ROM + RAM + System Area. If someone else dumps a game, HE SHOULDN'T COMPARE THE SHA256.
The System Area and RAM Area will ALWAYS be different between disks of the same game!


----------



## uyjulian (Jan 3, 2015)

LuigiBlood said:


> ROM + RAM + System Area. If someone else dumps a game, HE SHOULDN'T COMPARE THE SHA256.
> The System Area and RAM Area will ALWAYS be different between disks of the same game!


 
What's the difference between the System Area and the RAM area?


----------



## LuigiBlood (Jan 3, 2015)

System Area contains Disk Info, as well as the ID of the disk itself, and production date (this is ALWAYS different).
RAM area is saved data.

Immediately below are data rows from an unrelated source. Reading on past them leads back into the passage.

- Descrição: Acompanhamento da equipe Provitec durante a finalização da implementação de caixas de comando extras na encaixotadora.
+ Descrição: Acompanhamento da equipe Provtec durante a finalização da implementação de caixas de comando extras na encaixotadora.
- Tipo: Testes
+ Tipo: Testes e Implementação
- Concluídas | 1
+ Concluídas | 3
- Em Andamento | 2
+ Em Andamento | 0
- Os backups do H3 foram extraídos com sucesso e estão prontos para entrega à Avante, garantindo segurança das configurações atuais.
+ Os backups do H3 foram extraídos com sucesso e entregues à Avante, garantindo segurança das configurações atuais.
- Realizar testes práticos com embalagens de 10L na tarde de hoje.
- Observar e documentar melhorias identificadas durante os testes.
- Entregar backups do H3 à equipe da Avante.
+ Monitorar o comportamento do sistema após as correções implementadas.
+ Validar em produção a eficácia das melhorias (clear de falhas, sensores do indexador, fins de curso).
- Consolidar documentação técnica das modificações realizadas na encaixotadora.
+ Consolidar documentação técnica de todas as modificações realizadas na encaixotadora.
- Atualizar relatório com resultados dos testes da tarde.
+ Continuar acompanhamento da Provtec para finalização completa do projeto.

And unless the disk was never ever played I don't think you can have the same thing there.


----------



## uyjulian (Jan 3, 2015)

LuigiBlood said:


> System Area contains Disk Info, as well as the ID of the disk itself, and production date (this is ALWAYS different).
> RAM area is saved data. And unless the disk was never ever played I don't think you can have the same thing there.


 
Ah, I see now.

Why are the date of the files September 29, 1996, 12:37 PM, is that a reference to the N64 being released in the USA?


----------



## LuigiBlood (Jan 3, 2015)

julialy said:


> Ah, I see now.
> 
> Why are the date of the files September 29, 1996, 12:37 PM, is that a reference to the N64 being released in the USA?


 
That, I didn't even notice. Possibly the guy who wrote the SD card writing code for me had a little fun.


----------



## GHANMI (Jan 3, 2015)

Jayro said:


> That list is incomplete, it's missing Zelda 64 DD, as well as Super Mario 64 DD.


 

Mario 64 DD version exists and was leaked. So was Dezaemon 3D.
Those two were released as regular cartridge releases, but their 64DD versions were unreleased.

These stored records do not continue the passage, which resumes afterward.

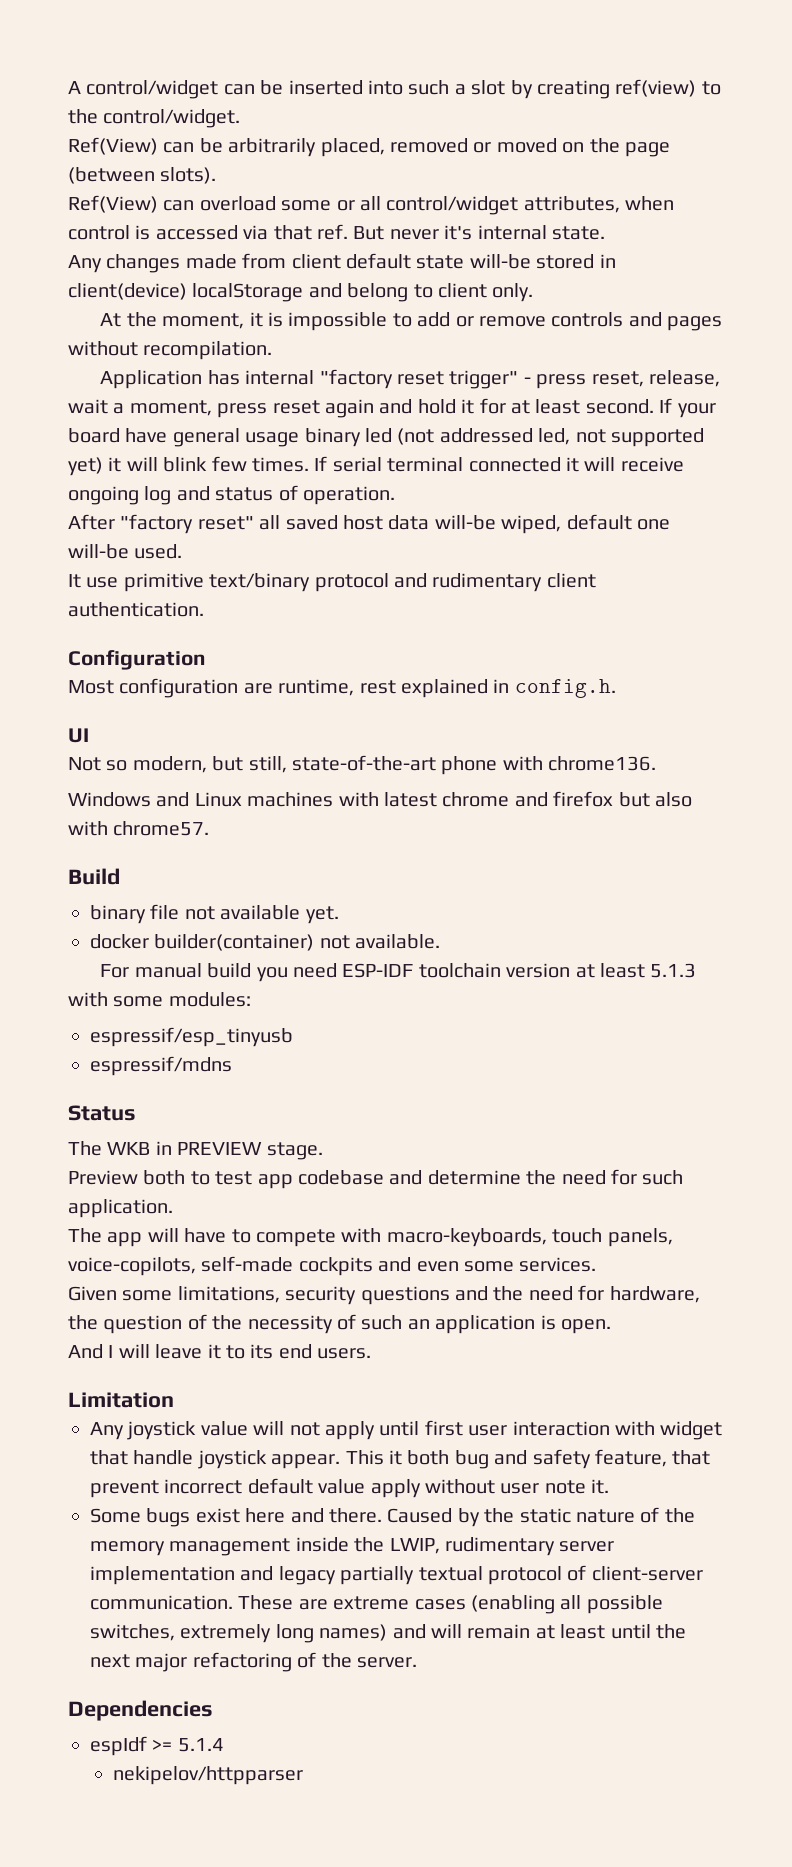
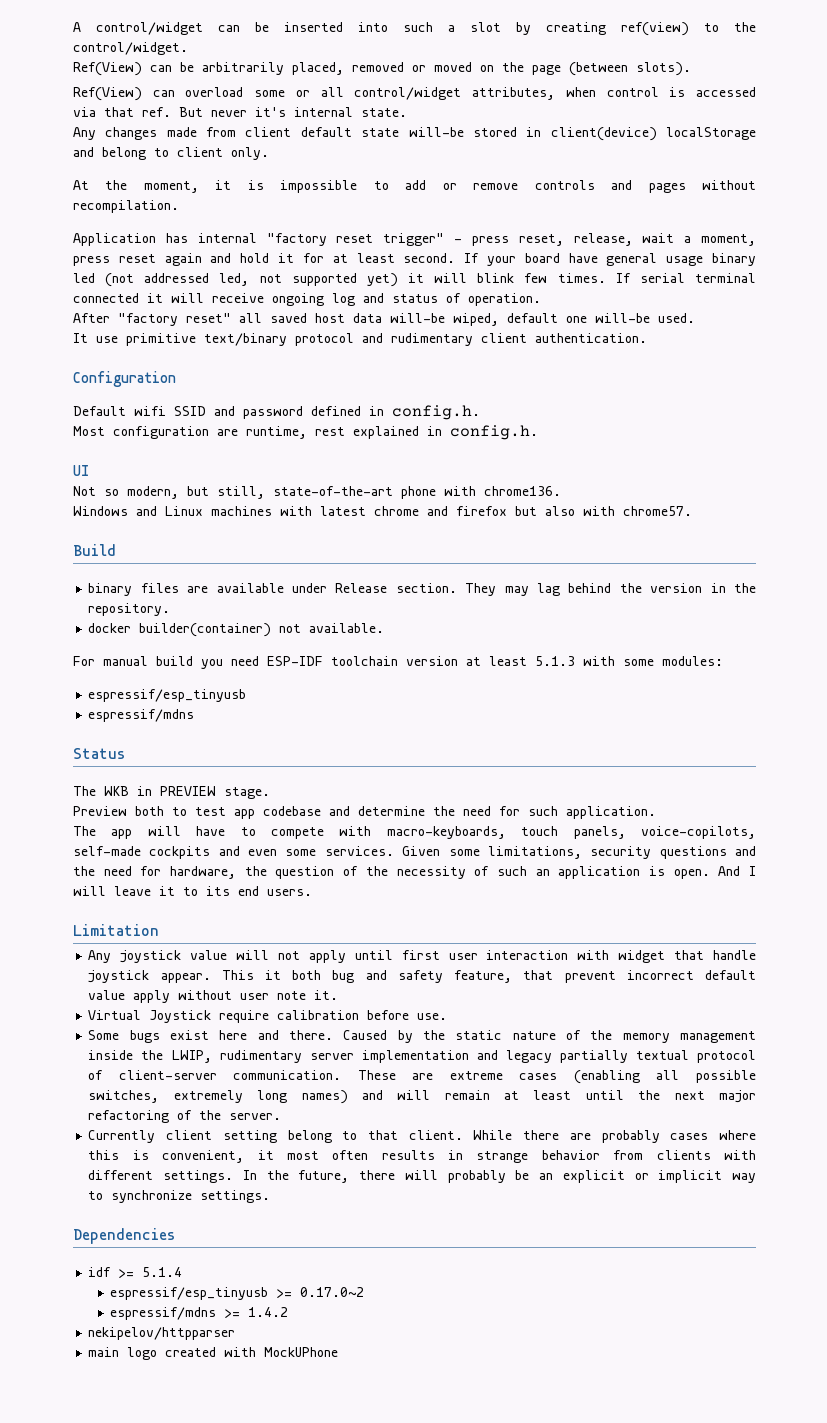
+ Default wifi SSID and password defined in config.h.
- binary file not available yet.
+ binary files are available under Release section. They may lag behind the version in the repository.
- The app will have to compete with macro-keyboards, touch panels, voice-copilots, self-made cockpits and even some services.
- Given some limitations, security questions and the need for hardware, the question of the necessity of such an application is open.
- And I will leave it to its end users.
+ The app will have to compete with macro-keyboards, touch panels, voice-copilots, self-made cockpits and even some services. Given some limitations, security questions and the need for hardware, the question of the necessity of such an application is open. And I will leave it to its end users.
+ Virtual Joystick require calibration before use.
+ Currently client setting belong to that client. While there are probably cases where this is convenient, it most often results in strange behavior from clients with different settings. In the future, there will probably be an explicit or implicit way to synchronize settings.
- espIdf >= 5.1.4
+ idf >= 5.1.4
+ espressif/esp_tinyusb >= 0.17.0~2
+ espressif/mdns >= 1.4.2
  nekipelov/httpparser
+ main logo created with MockUPhone

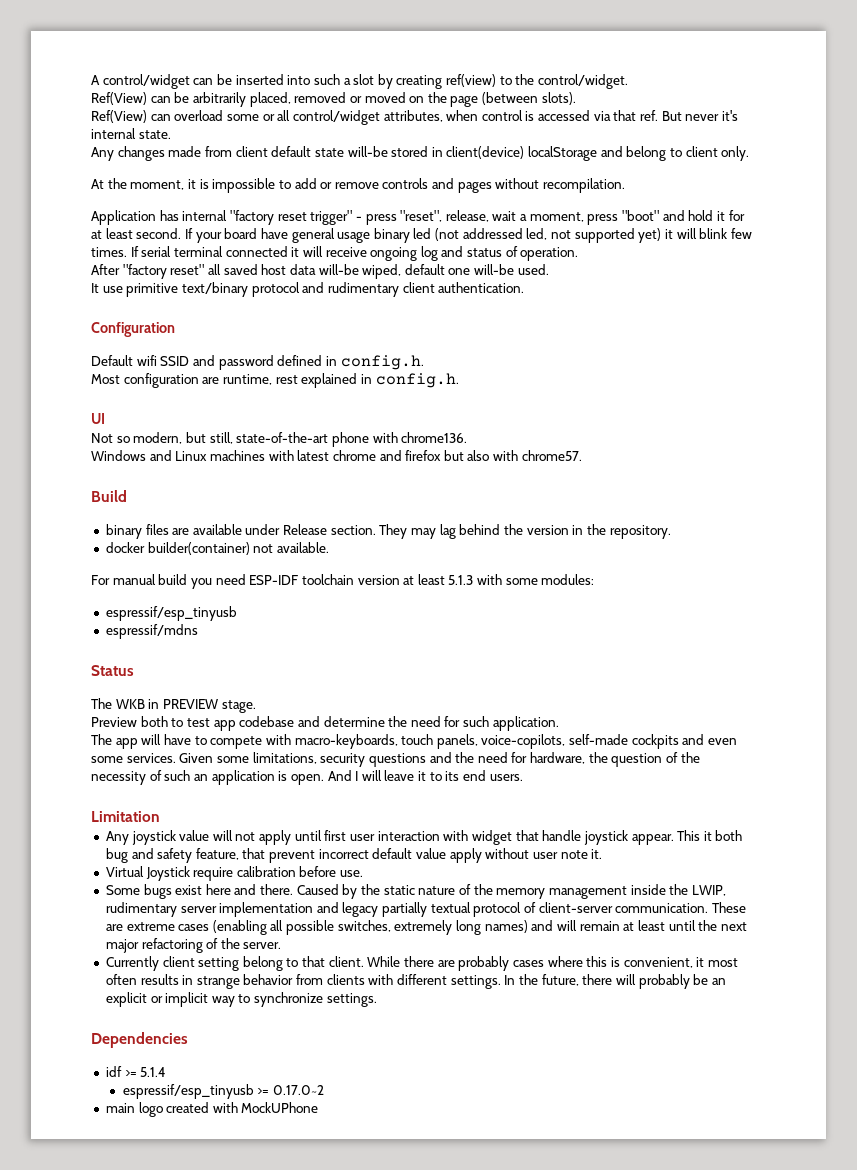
- Application has internal "factory reset trigger" - press reset, release, wait a moment, press reset again and hold it for at least second.
+ Application has internal "factory reset trigger" - press "reset", release, wait a moment, press "boot" and hold it for at least second.
- espressif/mdns >= 1.4.2
- nekipelov/httpparser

Mother 3 DD was never completed. The build that Brownie Brown got as reference in 2005 was an extension of a Spaceworld 99 demo that played up to the first chapter end then crashed. The game design and plot was never actually fully implemented in-game at that stage as a working build nor could be fit into the demo build. They reused the designs (and cut lots of stuff sadly) for the GBA port.
Mother 3.5 DD (the extension) was likely canned altogether.
In fact, near the cancellation year, Earthbound 64 moved from a 64DD tile to a regular N64 cartridge title much like Zelda OoT, thus dooming the extension.  
HAL Studio's unnamed seed based game that was to be a N64DD title was made a part of Mother 3 64DD then very likely cancelled.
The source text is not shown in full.